The regulatory agency for ads in the UK announced Wednesday that it’s banning a new Ford Mustang ad for encouraging “unsafe driving,” but it wasn’t a Cars and Coffee video compilation. No, it was an ad to the tune of the famous poem “Do not go gentle into that good night,” which talks about rage a lot.
(Update: A spokesperson from Ford of Europe said the Mustang never exceeded 15 mph during the ad. More below.)
The agency, the Advertising Standards Authority, announced the same day that it also banned new ads from Nissan and Fiat. The Nissan ad “encourage[d] dangerous driving” by showing a Micra “driving at excessive speeds,” the agency said, and it also ruled that the Fiat ad focused too much on speed. The agency told Fiat Chrysler not to “portray driving behaviour, including racing, that condone[s] or encourage[s] motorists to drive irresponsibly” in the future.
But the Ford ban is the most interesting. Ford used parts of the poem “Do not go gentle into that good night,” written by Dylan Thomas in 1947, as a voiceover in the Mustang ad. “Rage, rage against the dying of the light,” it says, before showing a Mustang accelerate out of a parking garage after a long day of monotony at work.
The poem was written to convey raging against death instead of giving into it, according to the BBC, but the Ford ad is (was?) more about getting mad that your life is routine and lame and that you use public transportation, which is also routine and lame except for when it breaks or gets delayed. And, of course, material items like the Mustang can fix that lame routine because Ford needs to sell the Mustang to make money.
The Drive found a copy of the ad on YouTube:
After a solid 12 complaints about it, the agency found the Ford ad compelling enough to encourage people “to drive in an aggressive manner” by “releasing their anger whilst driving a Mustang.” Because of that, it told Ford not to show the ads again in their current form and that future ads “must not encourage unsafe driving, including by depicting driving as a way of relieving anger.”
Harsh, but sure. The agency painstakingly listed out every part of the ad that showed anger and the need to release that anger, and how that’s bad for people on the road—as if people actually take life and driving advice from ads. (If you do, please, don’t. You’ll end up broke and empty inside.)
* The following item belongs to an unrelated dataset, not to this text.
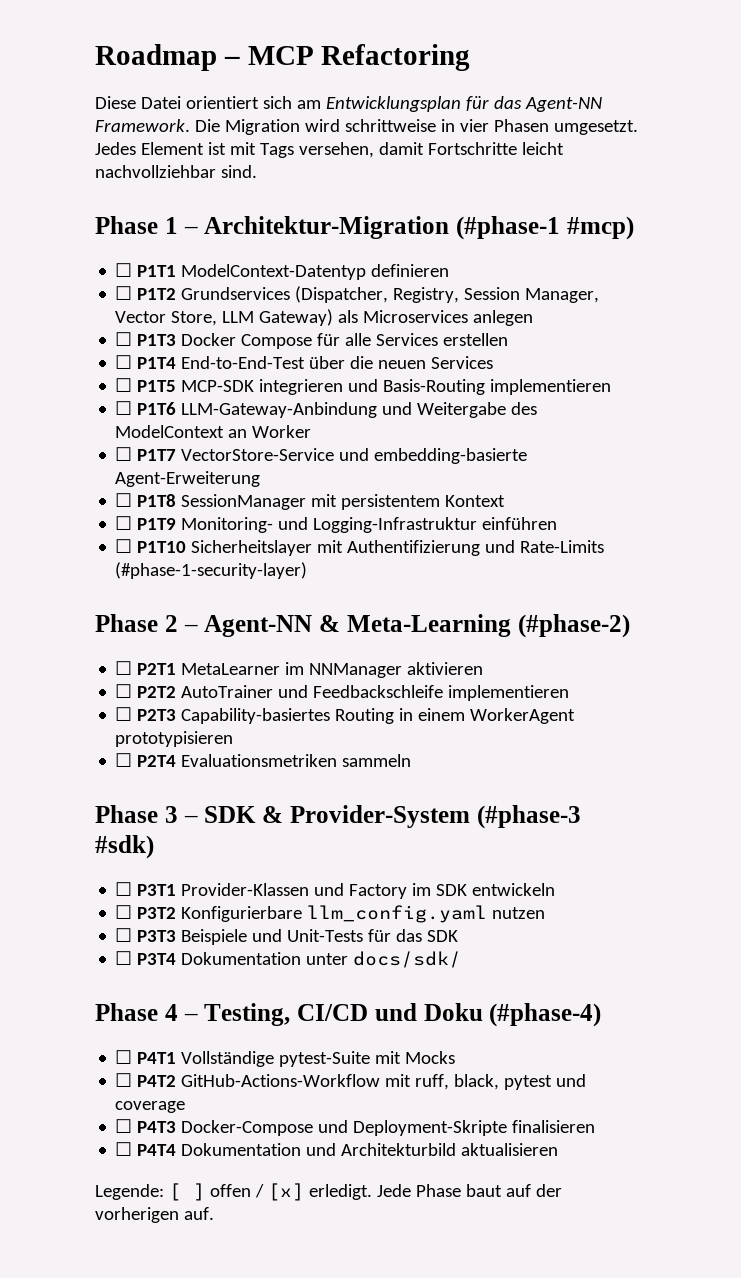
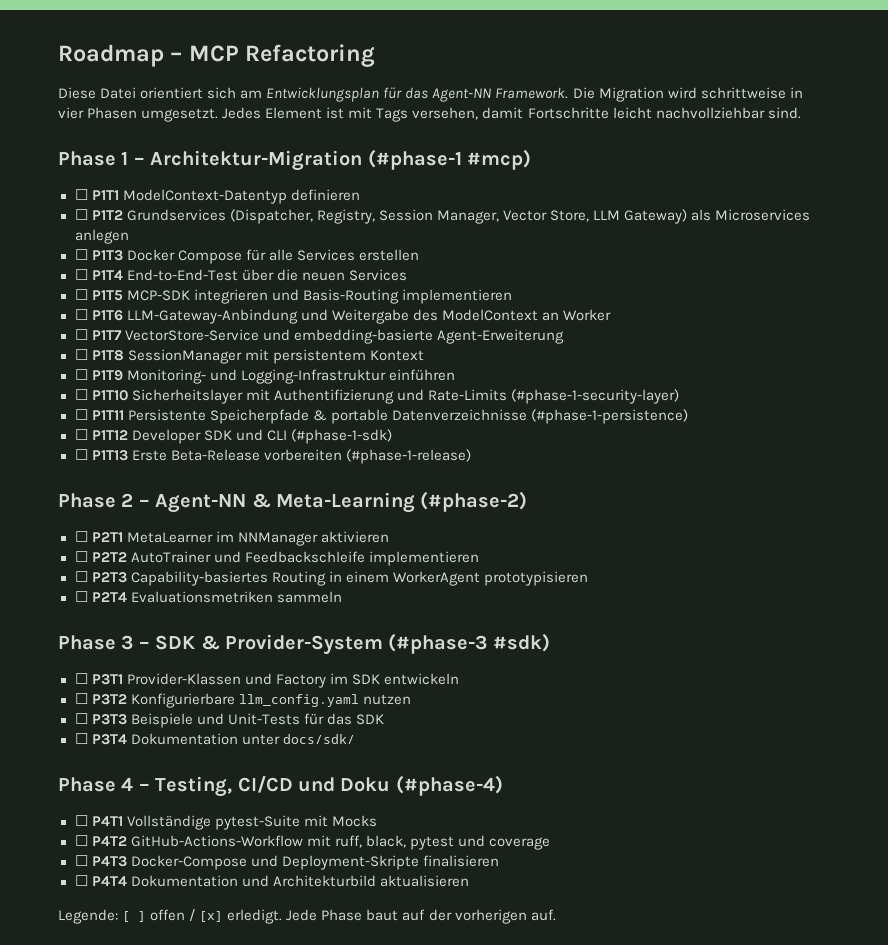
+ ☐ P1T11 Persistente Speicherpfade & portable Datenverzeichnisse (#phase-1-persistence)
+ ☐ P1T12 Developer SDK und CLI (#phase-1-sdk)
+ ☐ P1T13 Erste Beta-Release vorbereiten (#phase-1-release)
From the announcement of the ban:
The ASA noted that the ads featured a scene showing a man going into a lift with a discontent expression whilst other office workers proceeded to go into the lift before him. The man then showed anxiety when the lift did not stop on the floor he had pressed the button for. In other scenes, a woman on a train had her foot stepped on and a man spilt coffee on his papers, to which they both displayed a look of shock and distress. In further scenes a woman was shown at her desk smiling when a colleague entered the room, but as soon as her in-tray was filled with more work, we noted that her facial expression changed to looking displeased. The ads then showed a scene showing a distressed man having difficulty operating a photocopier who was hastily tapping a button for it to work, and then used hand gestures to show his frustration with the matter.
The ads included further scenes of a young man sitting in a meeting room whilst an older man was standing and shouting at him and in one scene, the older man banged his hands on the desk to further show his frustration towards the younger man. Throughout those scenes the younger man’s facial expression showed his anger towards the older man with his stern eyes and lip movement, along with his hands tightly gripped on his pencil to represent the building tension between him and the older man. Furthermore, the younger man swallowed deeply at one point and then tightened his jaw and snapped his pencil.
We considered all those scenes depicted people in distressful circumstances, which led them to feel anger over their particular ordeal.
This is the point at which any normal person says, “Alright, fine, you win” so that they don’t actually have to read all of the minute details that were just sent to them in an argument that they didn’t care much about in the first place.
Oh, well. The ad was fun while it lasted. This “rage, rage” tempo should fit well into your next Cars and Coffee Mustang joke, at least.
We reached out to Ford for comment, and will update if we hear back.
Update, Thursday, Oct. 25, 2018 at 12:07 p.m. ET: A spokesperson for Ford of Europe told Jalopnik via email that Ford’s intent is “never to encourage unsafe driving” and that care was taken during filming to show the car driving safely. The car never exceeded 15 mph during the ad, the spokesperson said.
“We said the ad reflected a typical working day and the frustrations of office life and commute, with the second part of the ad symbolizing the end of the working day and the sense of freedom at leaving the daily grind behind,” the spokesperson said.